La lettre aux hébreux (L2) nous le rappelle : « En Jésus, le Fils de Dieu, nous avons le grand prêtre par excellence, celui qui a traversé les cieux, […] [qui a été] éprouvé en toutes choses » et qui est « [capable] de compatir à nos faiblesses ». Dans la compréhension juive de l’époque, et comme dans un certain nombre de religions traditionnelles sur cette terre, un prêtre est une personne qui se constitue médiateur entre Dieu et son peuple. Parce que, anthropologiquement, l’idée que Dieu est irrémédiablement lointain, est radicalement présente dans les cœurs des hommes et des femmesLe Christ est venu bouleverser tout cela en se faisant directement proche de son peuple ! Il est devenu le seul médiateur du Salut entre Dieu et son peuple. Ceux que l‘on appelle « prêtres », aujourd’hui dans l’Église, n’ont rien à voir avec ça. Nous n’avons aucun pouvoir sur le Salut ! Nous ne sommes là que pour rappeler que le seul grand prêtre est Jésus-Christ, et c’est vers lui qu’il faut se tourner pour être sauvé. Nous ne sommes là que pour signifier, au sens très fort du symbolisme, et rendre visible certaines grâces que sont les sacrements. Nous ne sommes pas des médiateurs entre vous et Dieu, mais nous sommes en chemin avec vous, pour nous guider à l’aide de la Parole de Dieu et pour marcher tous ensemble vers le Christ, qui lui est le médiateur qui nous mène vers le Père !

Nous sommes un peuple que Dieu connaît bien, puisqu’il est venu partager notre condition humaine. Nous sommes un peuple qui connaît la souffrance. Et nous avons un Dieu qui accueille cette souffrance pour la porter à notre place… Tout à l’heure, lorsque nous présenterons tous ensemble, par mes mains, le pain et le vin sur l’autel pour le sacrifice eucharistique, ce sera le moment de présenter à Dieu, chacun dans son cœur nos fardeaux, nos souffrances, nos faiblesses, mais aussi nos joies et nos louanges… Ainsi, notre Eucharistie, notre action de grâce ce matin, sera enrichie de tout ce qui fait notre humanité. Ce petit morceau de pain présenté à Dieu portera le poids de nos vies et il sera consacré par le Christ lui-même, seul grand-prêtre, grâce à notre prière à tous que je présiderai et dont j’ai la mission de dire à haute voix pour nous tous. Ainsi, Jésus, prenant sur lui nos fardeaux, nous donne sa vie à manger afin de communier à sa divinité et à son corps que nous formons.
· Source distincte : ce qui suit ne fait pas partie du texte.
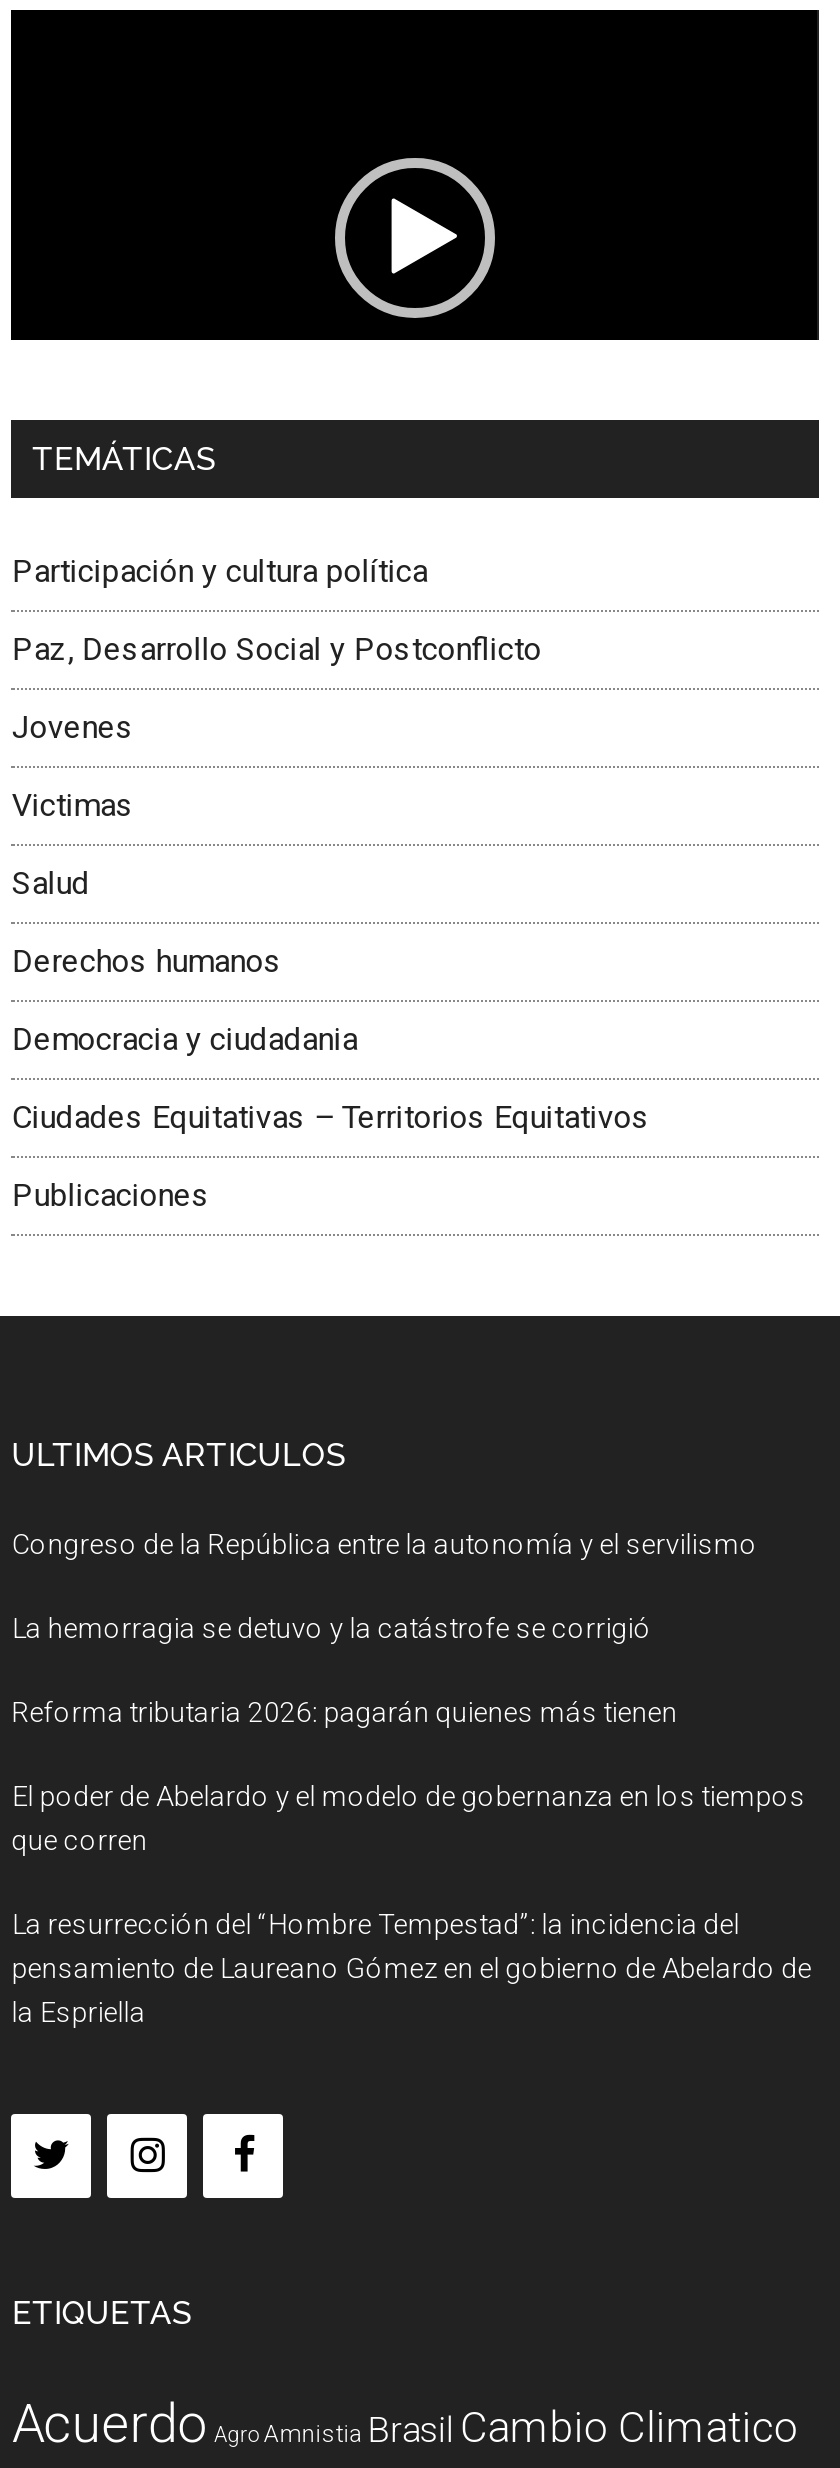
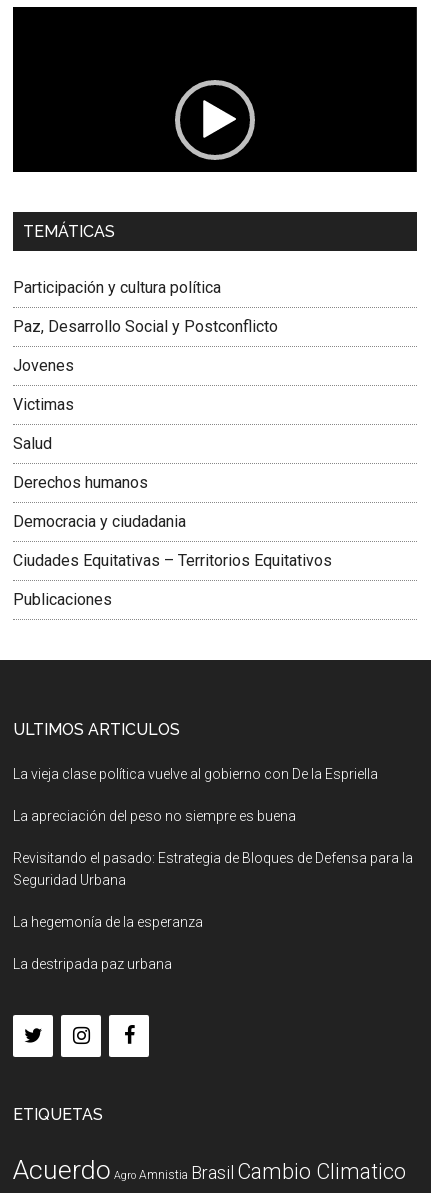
- Congreso de la República entre la autonomía y el servilismo
+ La vieja clase política vuelve al gobierno con De la Espriella

- La hemorragia se detuvo y la catástrofe se corrigió
+ La apreciación del peso no siempre es buena

- Reforma tributaria 2026: pagarán quienes más tienen
+ Revisitando el pasado: Estrategia de Bloques de Defensa para la
+ Seguridad Urbana

- El poder de Abelardo y el modelo de gobernanza en los tiempos
- que corren
+ La hegemonía de la esperanza

- La resurrección del “Hombre Tempestad”: la incidencia del
- pensamiento de Laureano Gómez en el gobierno de Abelardo de
- la Espriella
+ La destripada paz urbana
Chers Frères et Sœurs, nous voici une fois de plus réunis à la messe, profitons-en pour redéployer dans notre pratique personnelle ce beau geste de l’offertoire. C’est offrir le fruit de la terre et de la vigne, mais également du travail des hommes et des femmes de ce temps. Alors, si on laisse le prêtre présenter tout seul le pain et le vin il manque, d’une certaine manière, la moitié des offrandes. C’est mon espérance et ma prière aujourd’hui :

Que notre prière soit unie, Frères et Sœurs, que notre unité fasse de nous un corps et que notre corps fasse resplendir le Christ dans le monde !

Amen !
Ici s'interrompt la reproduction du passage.